Si l’on calcule la vitesse de l’onde de pouls carotido-fémorale au bout de 24 semaines de traitement, elle est diminuée de 1 m/s dans les deux groupes par rapport à S0, sans différence significative (-0,02 ; p = 0,92).
• Enfin, le taux d’événements indésirables est comparable dans les deux groupes : 45,1 % dans le groupe amlodipine/valsartan et 47 % dans le groupe amlodipine /aténolol.
Conclusion
Ainsi, à baisse identique de la pression brachiale dans les deux groupes, le groupe valsartan/amlodipine permet une plus grande diminution de la pression artérielle centrale aortique, de la pression pulsée et des ondes de réflexion (index d’augmentation).

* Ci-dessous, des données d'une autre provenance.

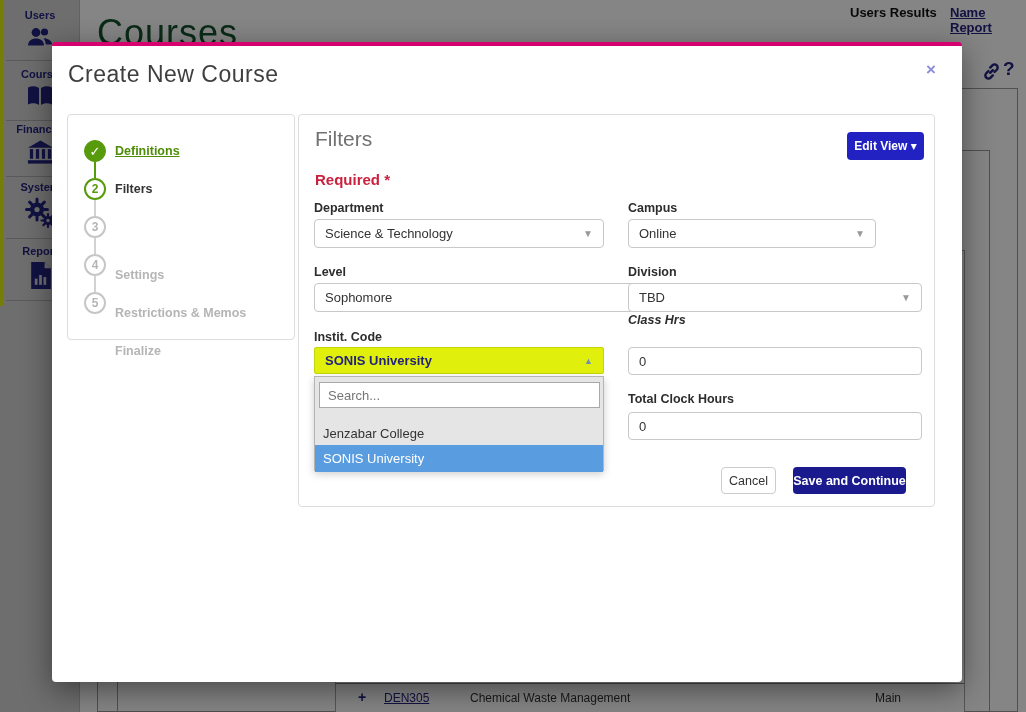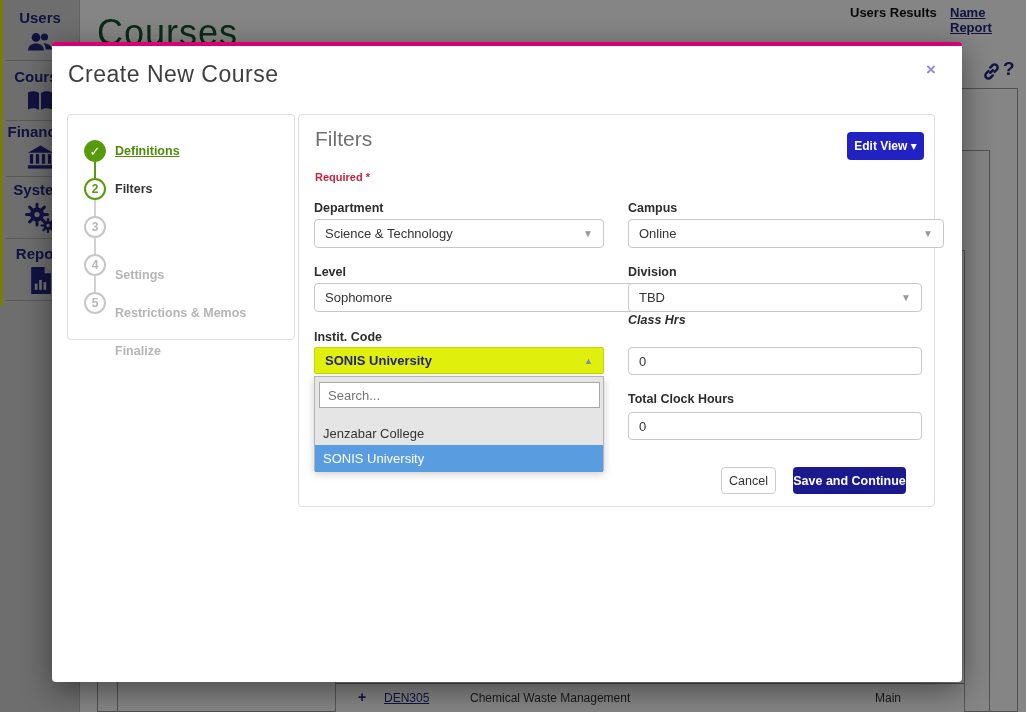"Users" .nav-label { font-size: 15px -> 11px }
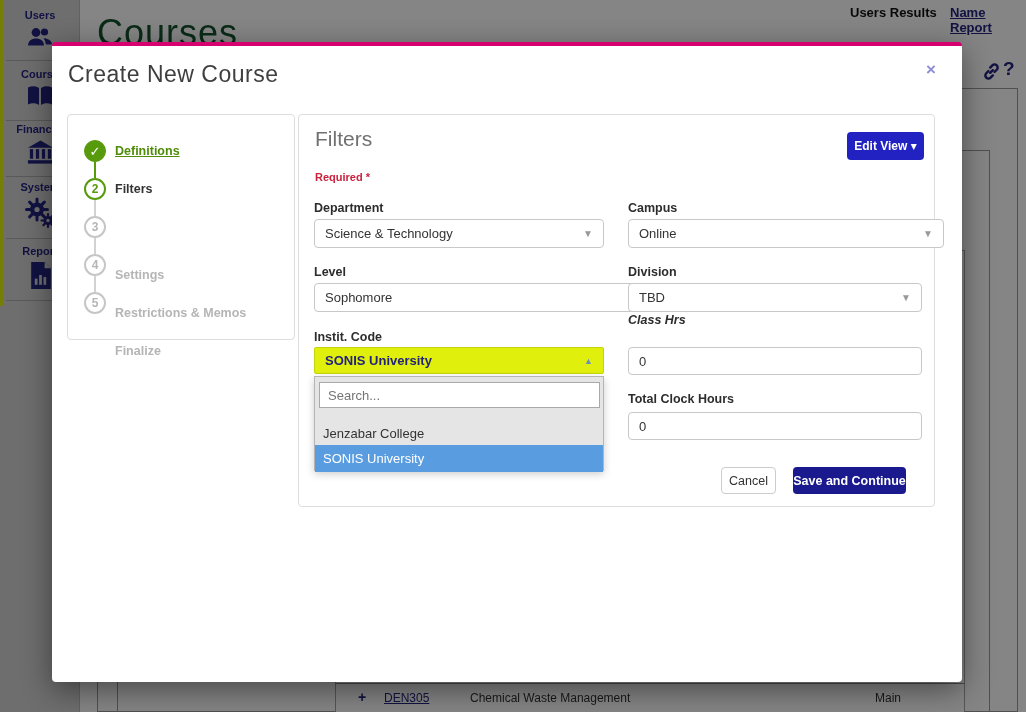"Required *" .required-note { font-size: 11px -> 15px }
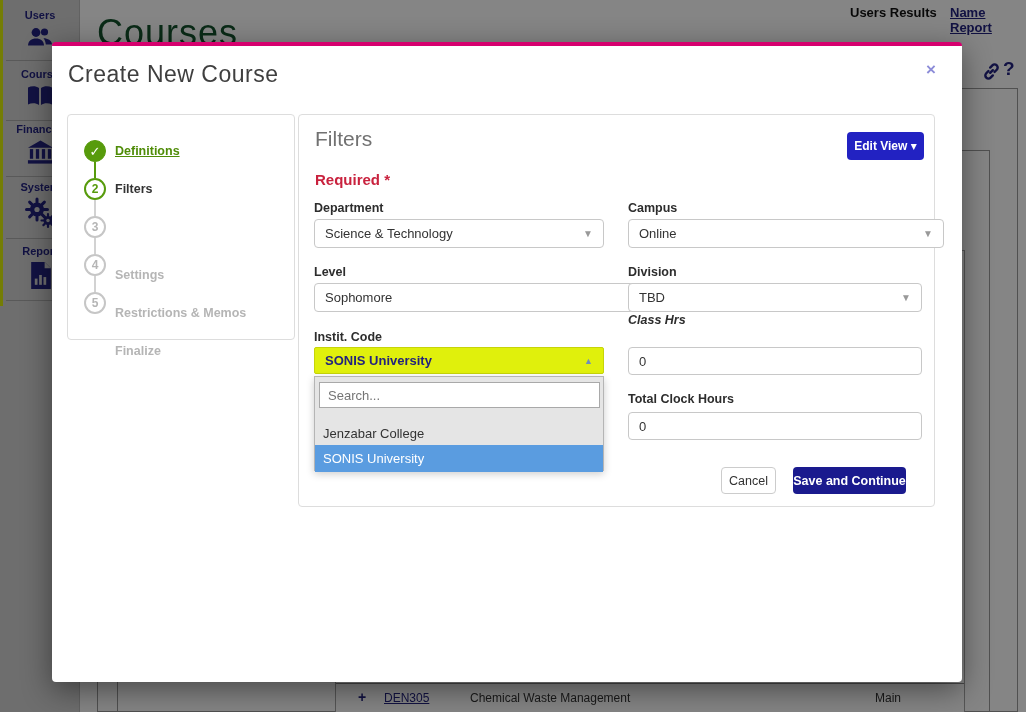"Online" div.sel { width: 316px -> 248px }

Ces deux associations thérapeutiques valsartan/amlodipine sont extrêmement efficaces (aux posologies utilisées) pour diminuer les chiffres tensionnels, mais le valsartan apporte un bénéfice supplémentaire en termes de protection des organes cibles, directement liée à cette baisse de la pression aortique centrale. Or, il ne semble pas que ceci puisse être expliqué par une diminution de la rigidité artérielle car la diminution de celle-ci est comparable dans les deux groupes. Cela n’est pas dû, comme cela avait été évoqué dans l’étude CAFE par la baisse de la fréquence cardiaque : en effet, après ajustement de la fréquence cardiaque dans les deux groupes, on n’observe qu’une faible différence en termes de baisse de la pression centrale.
Cet essai est, à ce jour le plus important en termes de durée, comparant un bêtabloquant et un inhibiteur du système rénine angiotensine. Le fait d’introduire dans les deux groupes l’amlodipine, qui pouvait être considérée comme le facteur le plus important dans cette baisse de la pression centrale permet de pointer du doigt le rôle du valsartan dans cette étude. Les résultats obtenus dans les grandes études cliniques réalisées avec cette molécule sur la protection des organes cibles, au-delà de la simple baisse des chiffres tensionnels en sont la meilleure preuve. La multiplication des preuves expérimentales comme celles apportées par cette étude nous permettent de mieux comprendre les effets des traitements utilisés dans le domaine de l’hypertension et donc d’affiner et d’améliorer nos stratégies thérapeutiques pour la protection des organes cibles chez les hypertendus.
Pression artérielle brachiale (pointillés) et pression artérielle aortique (continu) selon les traitements par amlodipine-valsartan (rouge) ou amlodipine-aténolol (bleu).